- _Exercise_:
Leave the images out. Give every line below again, precisely.

Available data START

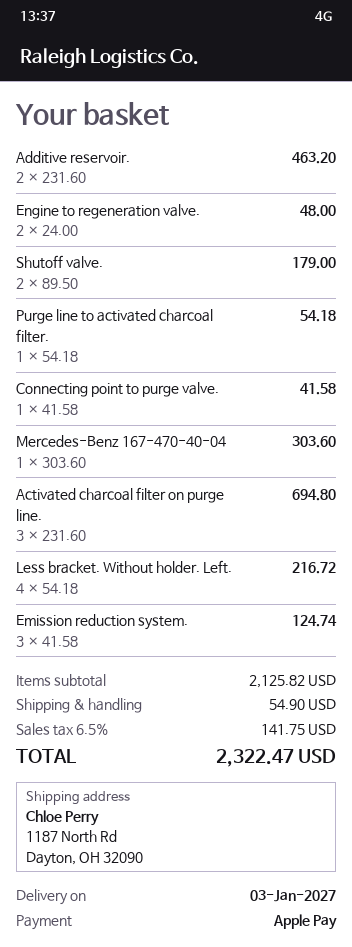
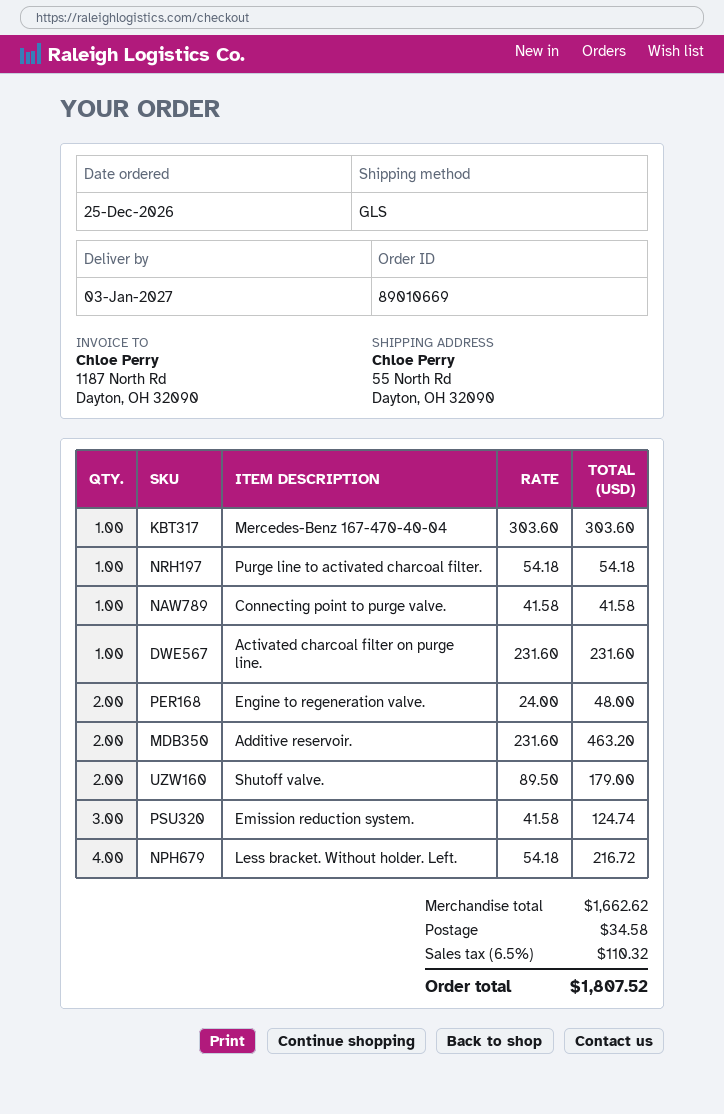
ship to: 1187 North Rd, Dayton, OH 32090 -> 55 North Rd, Dayton, OH 32090
Activated charcoal filter on purge line.: 3 x 231.60 = 694.80 -> 1 x 231.60 = 231.60
subtotal: 2125.82 -> 1662.62
shipping: 54.90 -> 34.58
tax: 6.5% = 141.75 -> 6.5% = 110.32
total: 2322.47 -> 1807.52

Available data END

- _Task output_:
ship to: 1187 North Rd, Dayton, OH 32090 -> 55 North Rd, Dayton, OH 32090
Activated charcoal filter on purge line.: 3 x 231.60 = 694.80 -> 1 x 231.60 = 231.60
subtotal: 2125.82 -> 1662.62
shipping: 54.90 -> 34.58
tax: 6.5% = 141.75 -> 6.5% = 110.32
total: 2322.47 -> 1807.52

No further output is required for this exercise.